Philadelphia Eagles
The waiting game: An injury forced Sidney Jones to sweat out the draft from his couch
Philadelphia Eagles

The waiting game: An injury forced Sidney Jones to sweat out the draft from his couch

Published Jun. 30, 2017 6:28 p.m. ET

Five picks into the 2017 NFL draft, Sidney Jones pulls into the driveway of his childhood home in Diamond Bar, Calif., 28 miles east of downtown L.A. He leans his six-foot, 186-pound frame on the crutch under his left arm and hops on one leg into the living room, where his extended family grazes on pizza, already fully occupying two couches.

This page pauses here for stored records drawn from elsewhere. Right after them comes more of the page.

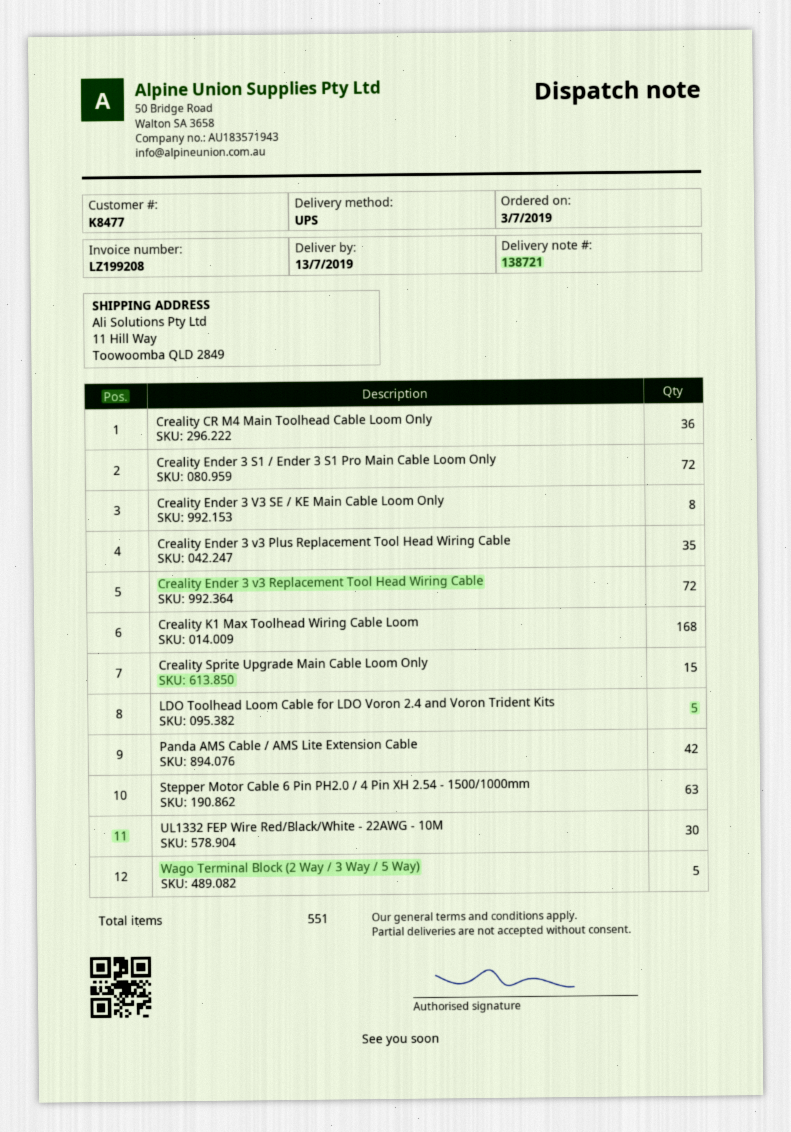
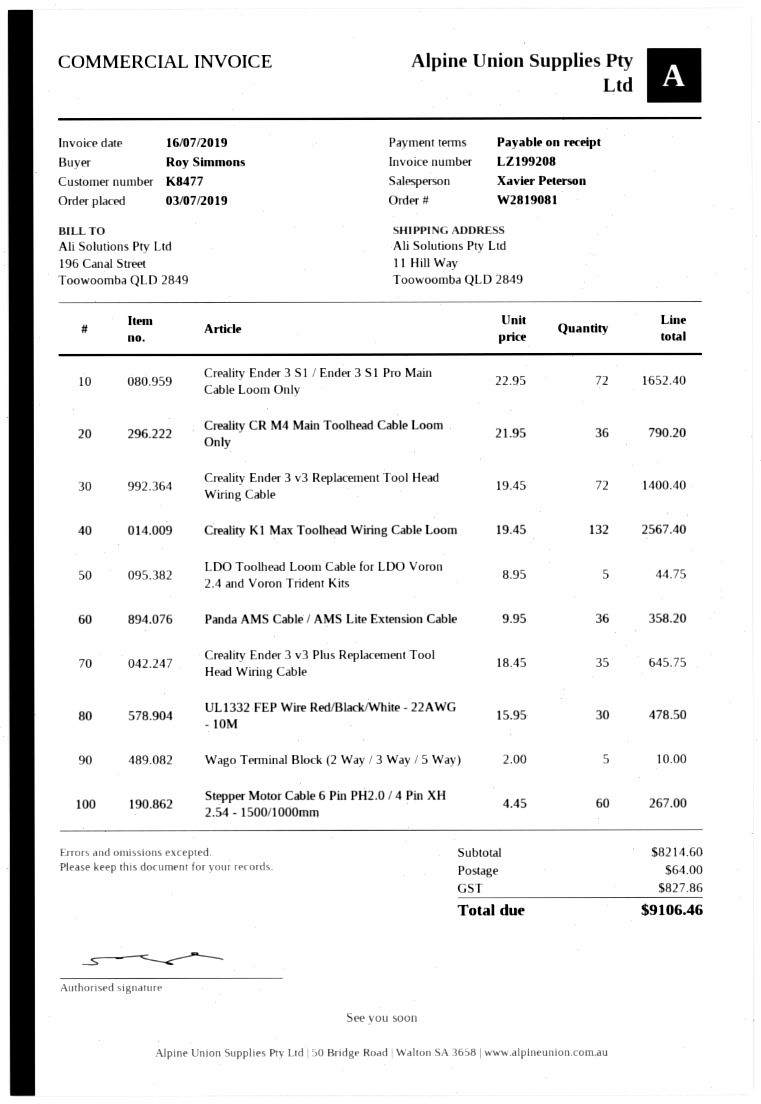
Creality Ender 3 V3 SE / KE Main Cable Loom Only: 8 -> none
Creality K1 Max Toolhead Wiring Cable Loom: 168 -> 132
Creality Sprite Upgrade Main Cable Loom Only: 15 -> none
Panda AMS Cable / AMS Lite Extension Cable: 42 -> 36
Stepper Motor Cable 6 Pin PH2.0 / 4 Pin XH 2.54 - 1500/1000mm: 63 -> 60

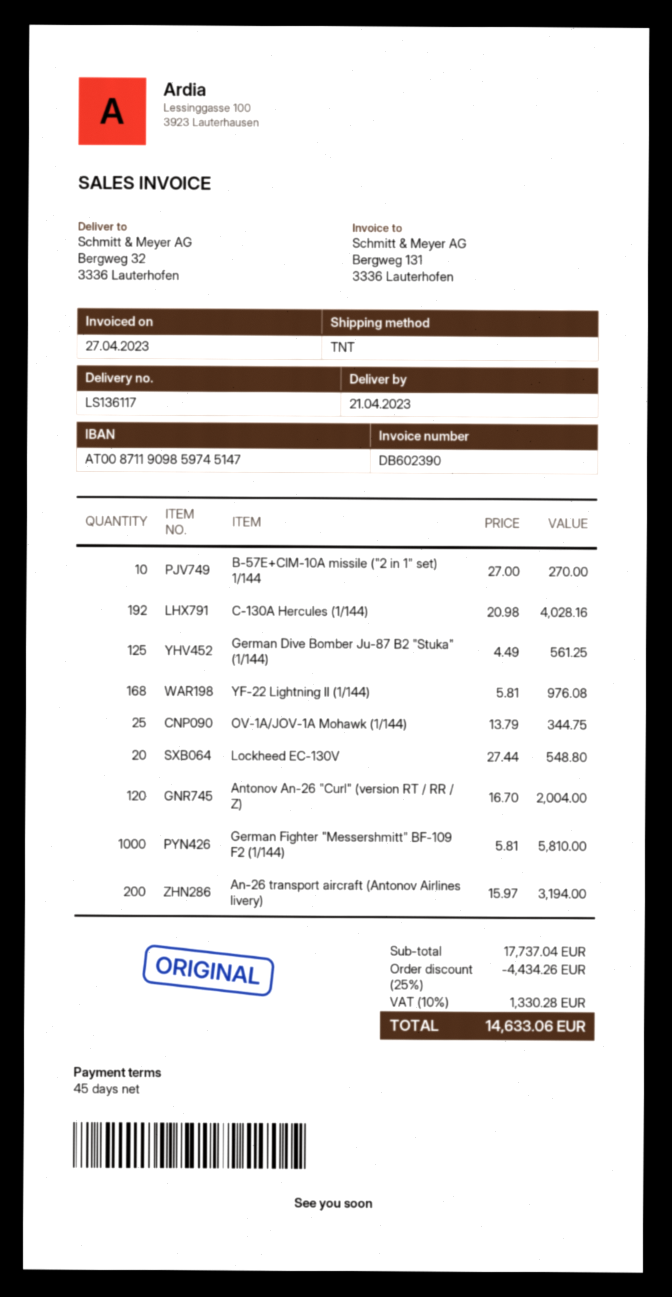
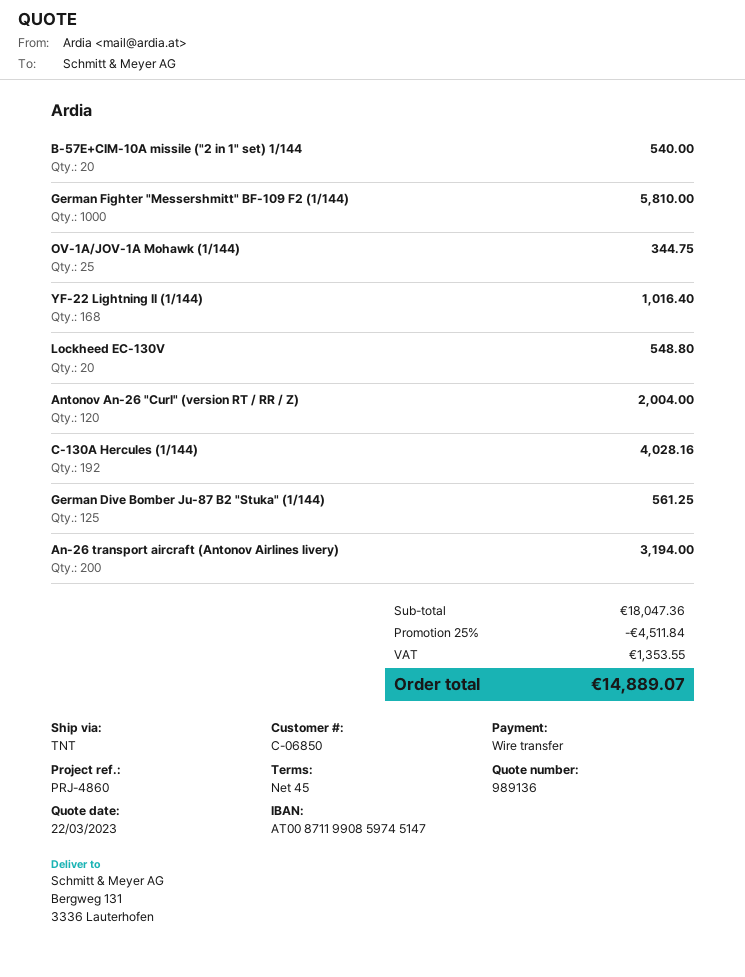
bank account: AT008711909859745147 -> AT008711990859745147
ship to: Bergweg 32, 3336 Lauterhofen -> Bergweg 131, 3336 Lauterhofen
B-57E+CIM-10A missile ("2 in 1" set) 1/144: 10 for 270.00 -> 20 for 540.00
YF-22 Lightning II (1/144): 168 for 976.08 -> 168 for 1016.40
subtotal: 17737.04 -> 18047.36
discount: 25% = 4434.26 -> 25% = 4511.84
tax: 1330.28 -> 1353.55
total: 14633.06 -> 14889.07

Jones started three seasons at cornerback for Washington, earning first-team All–Pac‑12 accolades the last two. He announced his early departure in January, as some scouts named him the best cornerback in the draft. That was months ago. The draft is here now; it’s an event more than 20 years in the making for Jones. And all he can do tonight is wait.

One hour in, Jones is reclining on a gray leather couch, wearing a black shirt, his dreadlocks spilling out of a Yankees cap, his head propped up on a brown throw pillow, his left leg sheathed in a brace. He proves more adept at mock drafts than most experts, correctly predicting four selections between picks eight and 14.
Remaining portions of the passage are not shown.